Finally, we explored the collected tweets to determine if we could identify certain patterns. After geolocating the tweets, we found that they originated from 46 countries all over the world. The United States, the United Kingdom, Canada, and Australia had the highest number of potential Lyme disease–related tweets and non-Lyme disease tweets, accounting for 97.1% (19,418/20,000) of the total. Remarkably, there were observed spikes in both Lyme disease and non-Lyme disease tweet counts for the United States, as the United States is a hotspot country for Lyme disease.
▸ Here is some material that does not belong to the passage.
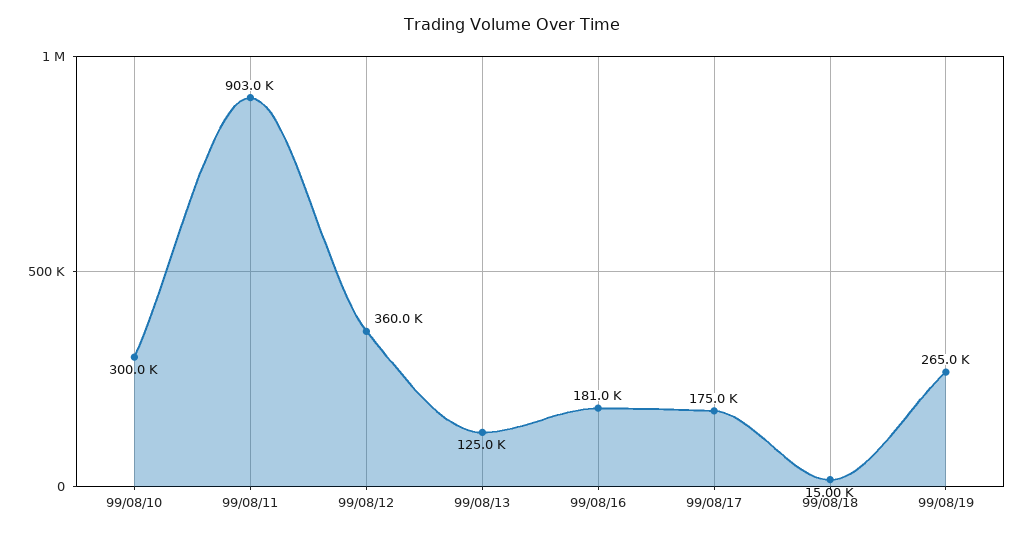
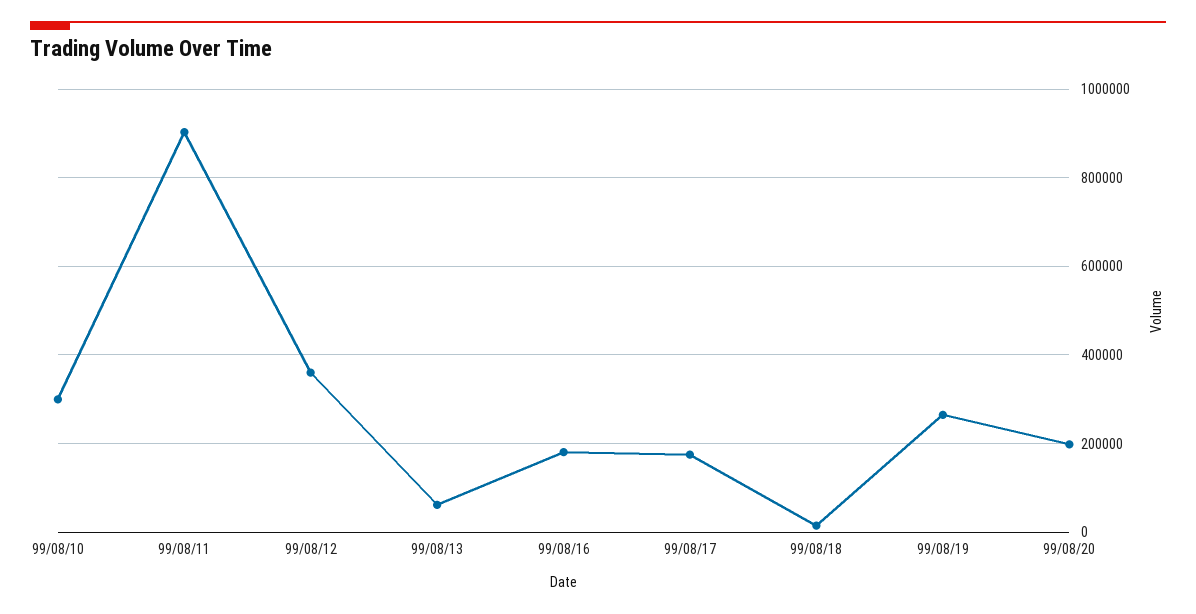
99/08/13: 125000 -> 60000
99/08/20: none -> 200000

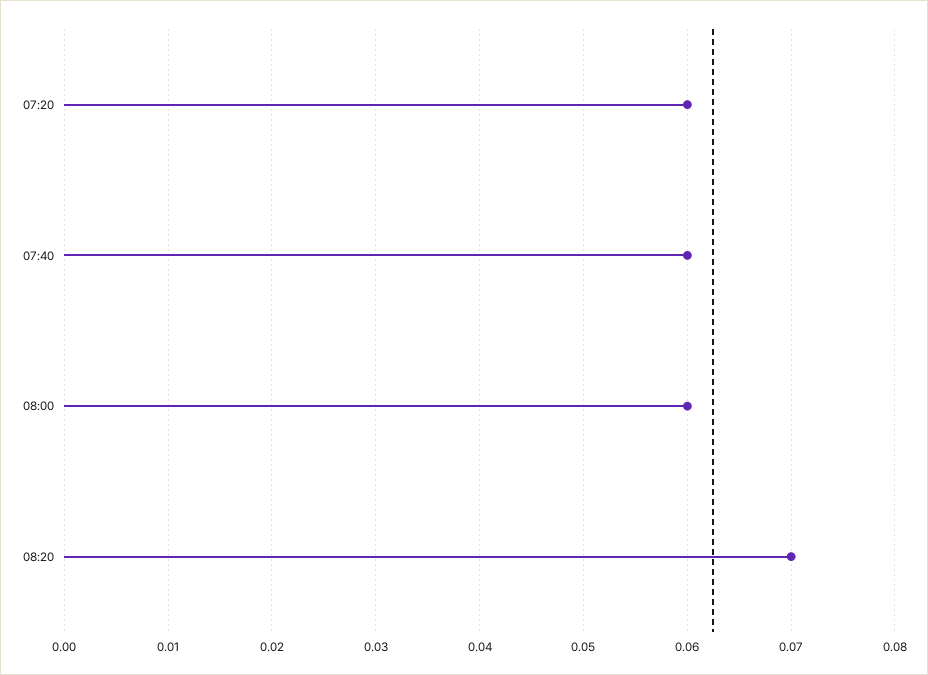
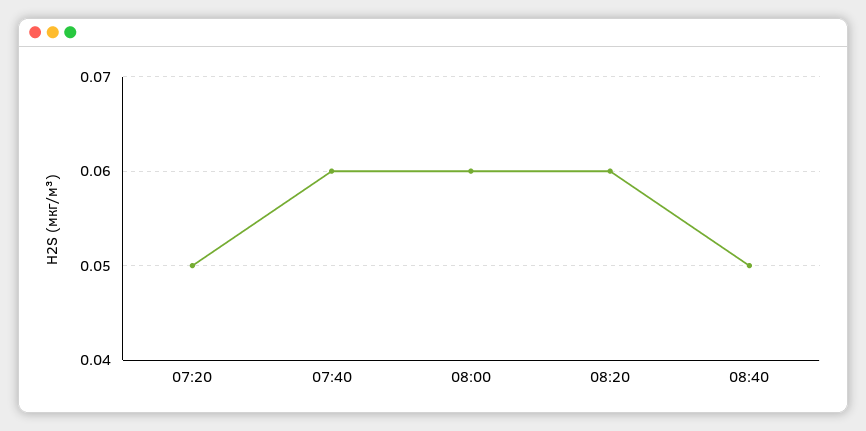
07:20: 0.06 -> 0.05
08:20: 0.07 -> 0.06
08:40: none -> 0.05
Overall, the greatest proportion of potential Lyme disease–related tweets were from the United States (9827/20,000, 49.1%), whereas 0.2% (43/20,000) were reported from Canada, 0.03% (6/20,000) from Mexico, and 0.01% (2/20,000) from some Caribbean countries, such as Haiti and Jamaica. A total of 0.03% (6/20,000) of the potential Lyme disease–related tweets were reported from some South American countries, including Argentina and Venezuela. Potential Lyme disease cases reported in Europe were from Belgium, Denmark, Estonia, France, Ireland, Luxembourg, Norway, Poland, Sweden, and Switzerland, and represented 0.7% (143/20,000) of all tweets, while 0.3% (55/20,000) were from the United Kingdom. Potential Lyme disease cases reported in Asia were from Indonesia, Iran, the Philippines, South Korea, Taiwan, Thailand, and Vietnam, and represented 0.08% (15/20,000) of the data set. Potential Lyme disease cases from Africa represented 0.005% (1/20,000) of the data set and came from a single country, Sudan. Finally, New Zealand and Australia had 0.09% (18/20,000) of the total potential Lyme disease cases on Twitter, each accounting for 0.02% (4/20,000) and 0.07% (14/20,000), respectively.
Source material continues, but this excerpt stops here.